{
    "dmp": {
        "title": "Predicting Road Accident Severity in Great Britain",
        "description": "Data Management Plan for a machine learning experiment that predicts the severity of road traffic collisions in Great Britain using the UK Department for Transport STATS19 open dataset (2020-2024). The experiment trains a Gradient Boosting classifier and evaluates it on held-out test data, producing trained model artefacts and evaluation outputs.",
        "language": "eng",
        "created": "2026-05-29",
        "modified": "2026-05-29",
        "dmp_id": {
            "identifier": "https://doi.org/10.70124/545b4-t1166",
            "type": "doi"
        },
        "contact": {
            "name": "El Dib, Yehea",
            "mbox": "e12450748@student.tuwien.ac.at",
            "contact_id": {
                "identifier": "https://orcid.org/0009-0003-8506-0271",
                "type": "orcid"
            }
        },
        "contributor": [
            {
                "name": "El Dib, Yehea",
                "mbox": "e12450748@student.tuwien.ac.at",
                "role": [
                    "data_manager",
                    "project_leader"
                ],
                "contributor_id": {
                    "identifier": "https://orcid.org/0009-0003-8506-0271",
                    "type": "orcid"
                }
            },
            {
                "name": "Charles, Logan",
                "mbox": "e12550259@student.tuwien.ac.at",
                "role": [
                    "researcher"
                ],
                "contributor_id": {
                    "identifier": "https://orcid.org/0009-0002-3977-1286",
                    "type": "orcid"
                }
            },
            {
                "name": "Hardt, Julian",
                "mbox": "e12330562@student.tuwien.ac.at",
                "role": [
                    "researcher"
                ],
                "contributor_id": {
                    "identifier": "https://orcid.org/0009-0003-0171-5796",
                    "type": "orcid"
                }
            },
            {
                "name": "H\u00f6finger, Balthasar",
                "mbox": "e11908607@student.tuwien.ac.at",
                "role": [
                    "researcher"
                ],
                "contributor_id": {
                    "identifier": "https://orcid.org/0009-0000-2002-4200",
                    "type": "orcid"
                }
            }
        ],
        "cost": [],
        "project": [
            {
                "title": "Predicting Road Accident Severity in Great Britain",
                "description": "Student project for the FAIR Data Science / Data Stewardship 2026SS course at TU Wien. The project develops a fully documented, FAIR-compliant open-science machine learning experiment predicting road collision severity using UK Government open data.
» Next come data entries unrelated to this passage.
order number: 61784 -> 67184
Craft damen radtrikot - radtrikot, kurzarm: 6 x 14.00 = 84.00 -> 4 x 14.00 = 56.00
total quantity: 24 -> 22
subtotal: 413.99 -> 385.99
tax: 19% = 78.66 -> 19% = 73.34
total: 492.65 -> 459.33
Zenodo DOI: https://doi.org/10.5281/zenodo.20416076",
                "start": "2026-02-01",
                "end": "2026-06-30",
                "funding": [
                    {
                        "funder_id": {
                            "identifier": "https://ror.org/04d836q62",
                            "type": "ror"
                        },
                        "funding_status": "planned",
                        "grant_id": {
                            "identifier": "N/A - student course project",
                            "type": "other"
                        }
                    }
                ]
            }
        ],
        "ethical_issues_exist": "no",
        "ethical_issues_description": "The dataset consists entirely of aggregated road collision statistics published by an official government body. No personal data are processed. GDPR does not apply.",
        "ethical_issues_report": "No ethical review required.",
        "dataset": [
            {
                "dataset_id": {
                    "identifier": "https://www.gov.uk/government/statistical-data-sets/road-safety-open-data",
                    "type": "url"
                },
                "title": "STATS19 Road Safety Open Dataset (2020-2024)",
                "description": "Police-reported road traffic collision records from Great Britain covering 2020-2024, collected via the STATS19 reporting system and published by the UK Department for Transport. Approximately 503,000 rows with 44 attributes per collision including severity, location, road conditions, weather, and vehicle/casualty counts. Downloaded once from the UK Government open data portal and imported into TU Wien DBRepo.",
                "type": "dataset",
                "format": [
                    "text/csv"
                ],
                "keyword": [
                    "road safety",
                    "collision severity",
                    "STATS19",
                    "UK traffic data",
                    "open government data"
                ],
                "language": "eng",
                "issued": "2019-01-01",
                "personal_data": "no",
                "sensitive_data": "no",
                "is_reused": "reused",
                "data_quality_assurance": [
                    "Row counts and class distributions verified at every pipeline step.",
                    "DBRepo view row count verified against X-Count response header before processing.",
                    "Fixed random_state=42 used throughout for reproducibility.",
                    "SMOTE applied to training set only to handle class imbalance."
                ],
                "distribution": [
                    {
                        "title": "STATS19 Road Safety Open Dataset \u2014 UK Government open data portal",
                        "access_url": "https://www.gov.uk/government/statistical-data-sets/road-safety-open-data",
                        "available_until": "2036-06-30",
                        "byte_size": 524288000,
                        "data_access": "open",
                        "format": [
                            "text/csv"
                        ],
                        "license": [
                            {
                                "license_ref": "https://www.nationalarchives.gov.uk/doc/open-government-licence/version/3/",
                                "start_date": "2019-01-01"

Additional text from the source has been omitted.